Что касается темы прелюбодеяния, она фигурирует в связи с Иродиадой в евангельской истории св. Иоанна Крестителя, проклинающего жену Ирода за развратность. Иоанн Креститель представляется в словах тетрарха, услышавшего об Иисусе, как бы воскресшим (это он «воскрес из мертвых», «которого я обезглавил» — Мк 6, 16).
Итак, строго отбирая самые существенные элементы в судьбах св. Иоанна Крестителя и Даниила, можно выявить параллелизм в следующем: 1. Пророчеству обоих предшествует пир, пиршество (Ирод «делал пир вельможам своим (Мк 6, 21); „празднование“ (Мф 14, 6); о Валтасарском пиршестве говорилось выше. 2. Оба пророка — пленники (Иоанна Крестителя Ирод „заключил“ в темницу» (Мк 6, 16), и оба они призваны во время или после пира царем (в Евангелиях только голова Иоанна Крестителя принесена на блюде по велению царя; но, как известно, «говорящая», т. е. «пророчествующая голова» является устойчивым элементом среди немых культов).[56] 3. Дарий и Ирод (как и Пилат) стараются сохранить жизнь пророков. 4. И тому, и другому угрожает смерть в форме «расчленения»: св. Иоанну Крестителю отсекают голову, а Даниила, если бы не Божье вмешательство, растерзали бы львы. 5. Как Даниил, так и Иоанн Креститель пророчествуют о близости Царства Божия.[57]
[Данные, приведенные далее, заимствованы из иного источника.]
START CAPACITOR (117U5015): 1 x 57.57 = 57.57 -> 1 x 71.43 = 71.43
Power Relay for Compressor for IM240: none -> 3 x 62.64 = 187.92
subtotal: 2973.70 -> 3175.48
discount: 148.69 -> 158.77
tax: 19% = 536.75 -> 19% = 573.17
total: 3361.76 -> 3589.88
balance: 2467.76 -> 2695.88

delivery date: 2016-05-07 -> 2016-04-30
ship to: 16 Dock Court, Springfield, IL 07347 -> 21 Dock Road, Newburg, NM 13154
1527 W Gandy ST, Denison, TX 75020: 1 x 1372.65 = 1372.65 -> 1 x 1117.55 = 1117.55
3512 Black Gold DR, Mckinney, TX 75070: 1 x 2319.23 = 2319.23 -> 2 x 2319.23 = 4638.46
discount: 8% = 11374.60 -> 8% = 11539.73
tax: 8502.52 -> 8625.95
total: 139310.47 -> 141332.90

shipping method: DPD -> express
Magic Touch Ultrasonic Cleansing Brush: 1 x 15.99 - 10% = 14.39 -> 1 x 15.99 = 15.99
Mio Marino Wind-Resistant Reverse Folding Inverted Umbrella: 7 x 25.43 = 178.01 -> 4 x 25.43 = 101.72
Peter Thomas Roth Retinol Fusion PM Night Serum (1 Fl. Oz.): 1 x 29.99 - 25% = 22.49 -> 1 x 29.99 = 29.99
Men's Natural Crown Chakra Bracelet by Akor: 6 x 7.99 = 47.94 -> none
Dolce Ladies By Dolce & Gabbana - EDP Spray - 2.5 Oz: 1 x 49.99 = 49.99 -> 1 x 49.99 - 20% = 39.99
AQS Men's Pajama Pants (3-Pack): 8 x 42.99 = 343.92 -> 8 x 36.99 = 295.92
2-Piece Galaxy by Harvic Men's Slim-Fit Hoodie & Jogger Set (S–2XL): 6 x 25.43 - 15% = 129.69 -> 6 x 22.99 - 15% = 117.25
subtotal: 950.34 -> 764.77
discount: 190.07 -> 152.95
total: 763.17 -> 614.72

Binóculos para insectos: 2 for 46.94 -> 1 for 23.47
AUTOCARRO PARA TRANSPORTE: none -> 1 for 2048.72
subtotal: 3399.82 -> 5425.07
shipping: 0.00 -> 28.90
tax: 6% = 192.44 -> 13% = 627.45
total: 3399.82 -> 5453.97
Сюжет, восходящий к евангельской истории, заимствованный Оскаром Уайльдом и обработанный им в пьесе «Саломея», в значительной степени становится фоном набоковского романа и центром набоковских размышлений о назначении писателя, с оговоркой, что восприятие темы Блоком и идейная насыщенность мотива в блоковском мире тоже имеют огромное значение.